Health Concerns Facing Patients in North Carolina

Chronic conditions such as heart disease, obesity and diabetes are the leading causes of death in the United States, and they are also among the most urgent health issues in North Carolina. Students in RN to BSN nursing programs can expect to study these conditions.

Top 5 Killers

According to the North Carolina State Center for Health Statistics, the top five causes of death in 2014 were cancer, heart disease, chronic lung disease, stroke and unintentional injuries. In North Carolina, which was ranked 31st in overall health for all states, tobacco use kills 14,000 people each year, and heart disease and stroke account for one out of every seven hospital admissions. Annually, 40 percent of residents develop cancer.

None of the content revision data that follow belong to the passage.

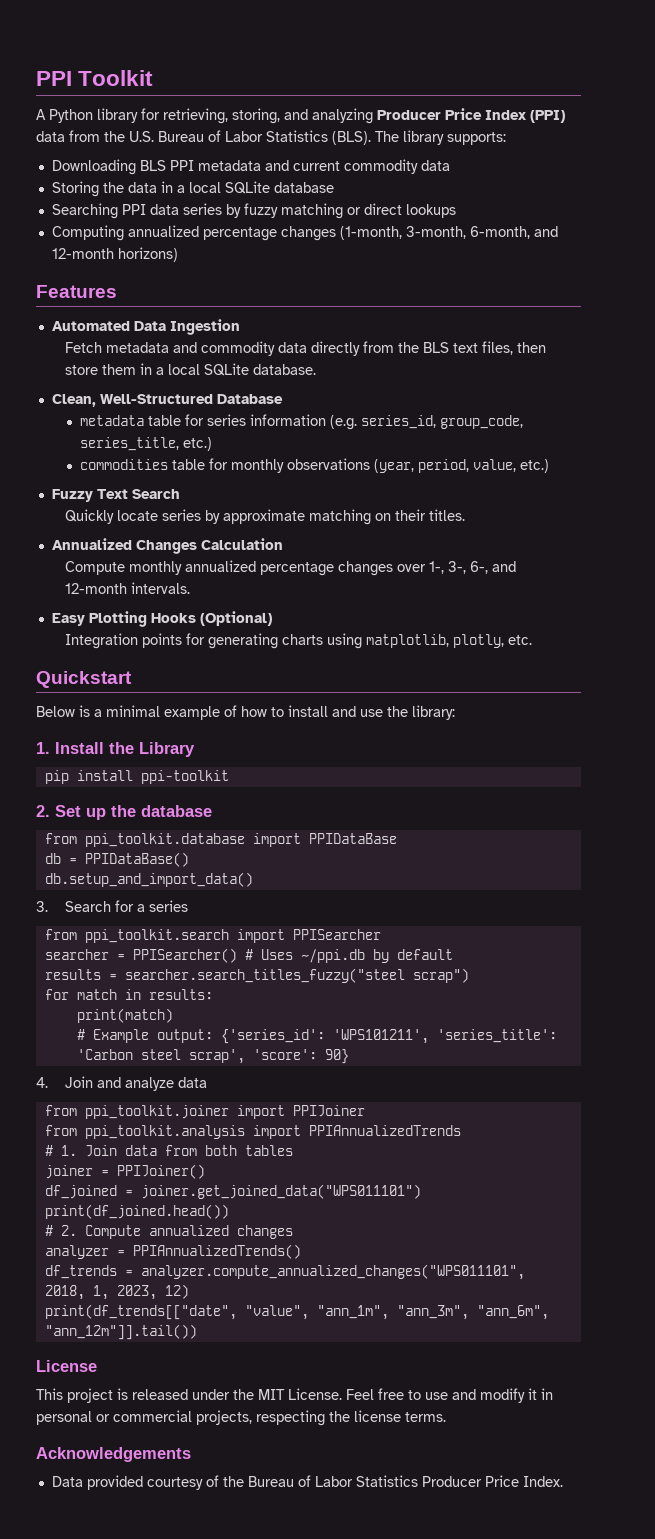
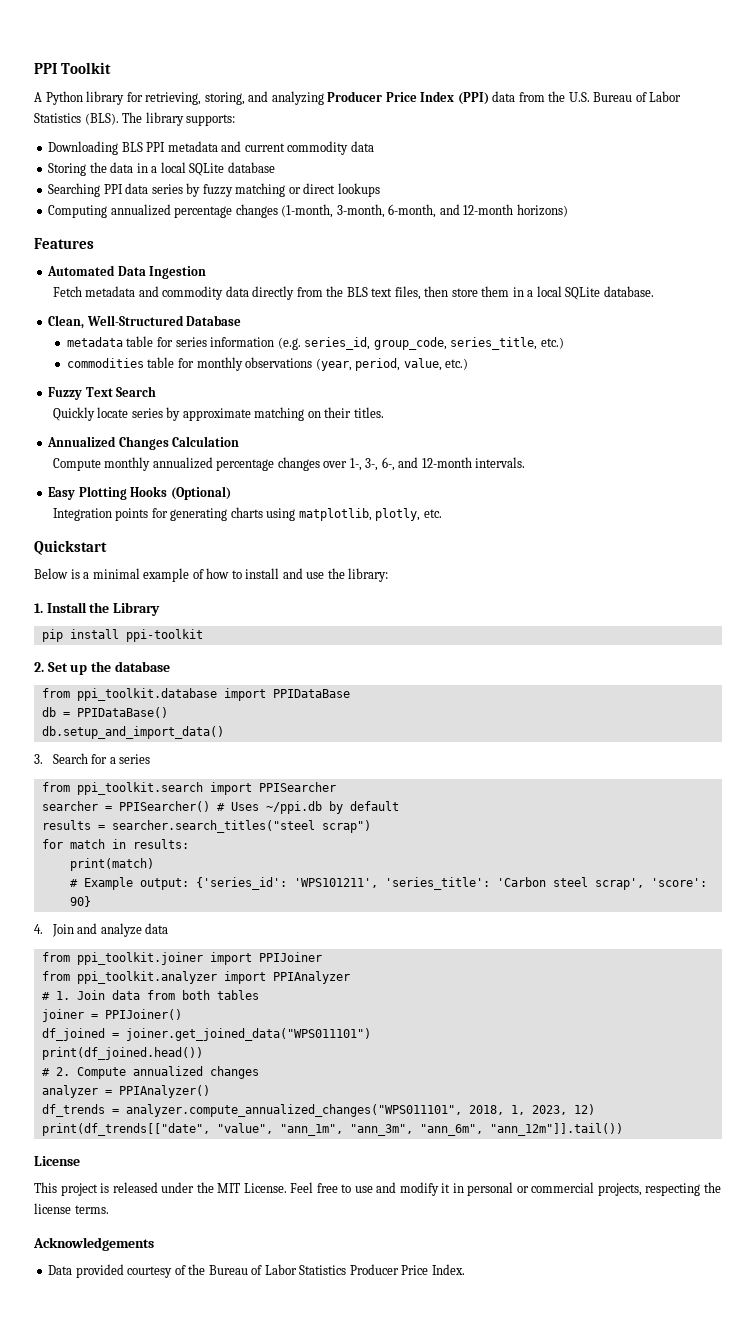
- results = searcher.search_titles_fuzzy("steel scrap")
+ results = searcher.search_titles("steel scrap")
- from ppi_toolkit.analysis import PPIAnnualizedTrends
+ from ppi_toolkit.analyzer import PPIAnalyzer
- analyzer = PPIAnnualizedTrends()
+ analyzer = PPIAnalyzer()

Studies show that obesity is one of the primary health issues in North Carolina. More than 60 percent of adults and 16 percent of 10- to 17-year-olds are obese. The numbers are troubling because obesity can lead to heart disease and diabetes. These diseases not only affect the individuals, they also take a larger toll on society. Diabetes-related complications in adults can lead to missed work days.

Healthy Paths

The statistics for health issues in North Carolina may be grave, but many of these conditions are completely preventable. Private and public healthcare providers are proactively creating programs to improve health.

The Chronic Disease and Injury Section of North Carolina Department of Health and Public Services has created programs that aim to improve the well-being of all residents of North Carolina.

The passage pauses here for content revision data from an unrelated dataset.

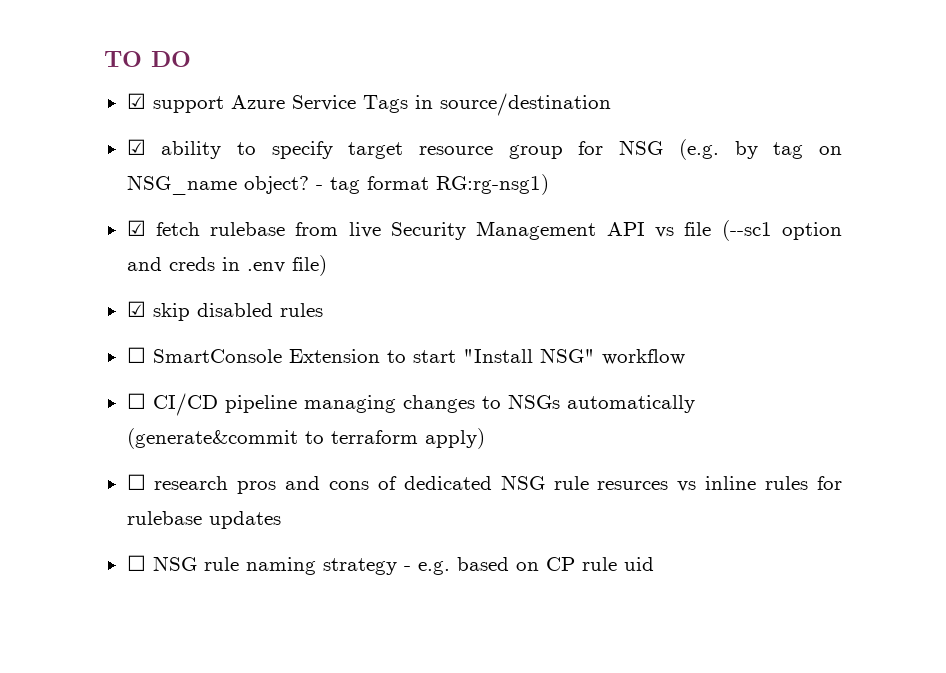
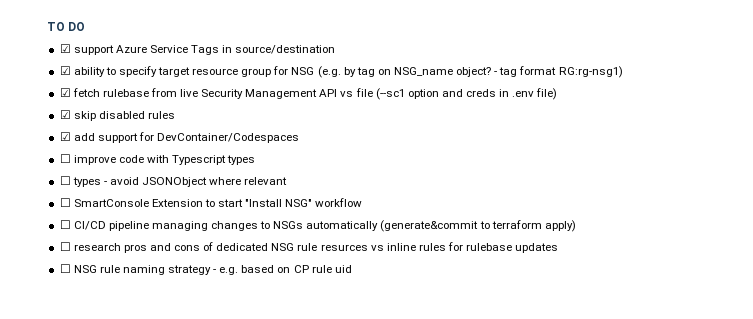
+ ☑ add support for DevContainer/Codespaces
+ ☐ improve code with Typescript types
+ ☐ types - avoid JSONObject where relevant

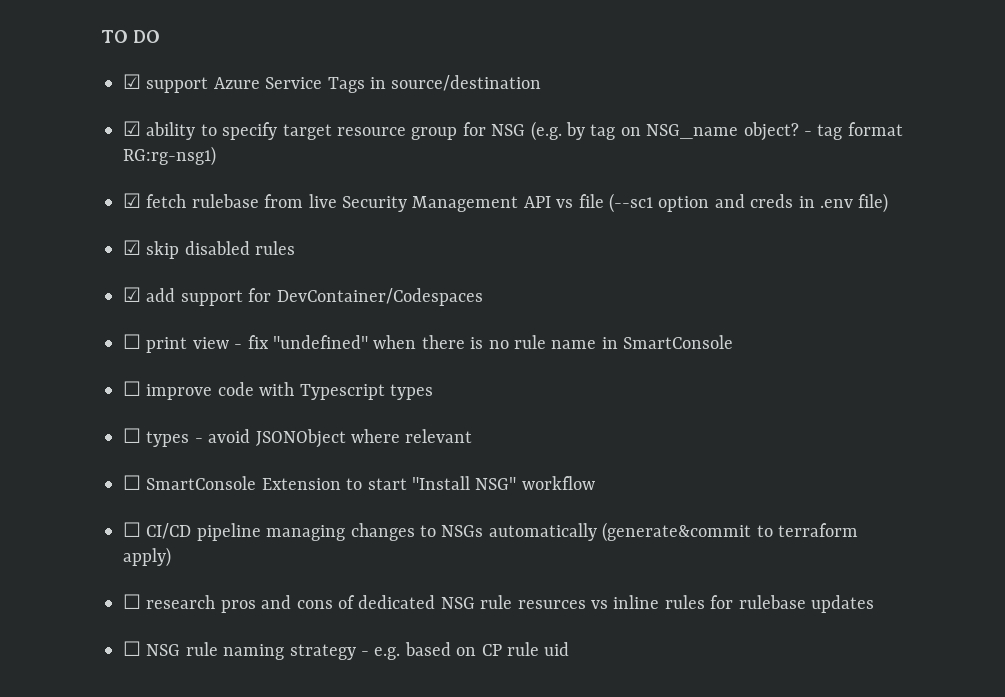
+ ☐ print view - fix "undefined" when there is no rule name in SmartConsole

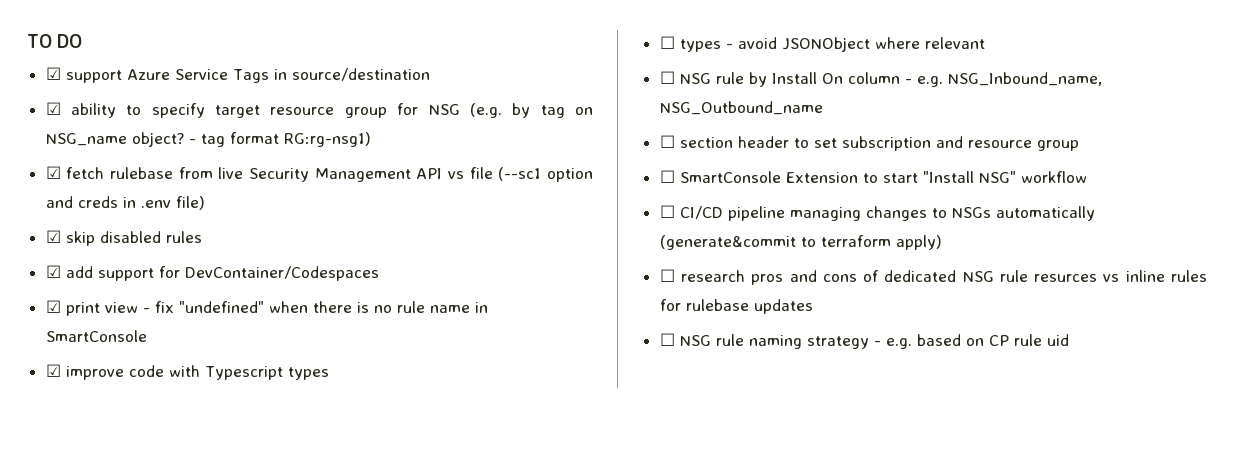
- ☐ print view - fix "undefined" when there is no rule name in SmartConsole
+ ☑ print view - fix "undefined" when there is no rule name in SmartConsole
- ☐ improve code with Typescript types
+ ☑ improve code with Typescript types
+ ☐ NSG rule by Install On column - e.g. NSG_Inbound_name, NSG_Outbound_name
+ ☐ section header to set subscription and resource group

  • To encourage children to be more active by walking or biking to school, the Active Routes to School initiative partnered with the Department of Transportation to create safer sidewalks and bike trails.
  • Over 14,000 people have viewed the Eat Smart, Move More, Weigh Less series of online classes since 2008. 70 percent of these have lost weight and kept it off.
  • The N.C. Diabetes Education Recognition Program taught diabetes management skills to people in 48 counties.
  • Local health units throughout North Carolina screened 13,000 women for breast and cervical cancer in one year.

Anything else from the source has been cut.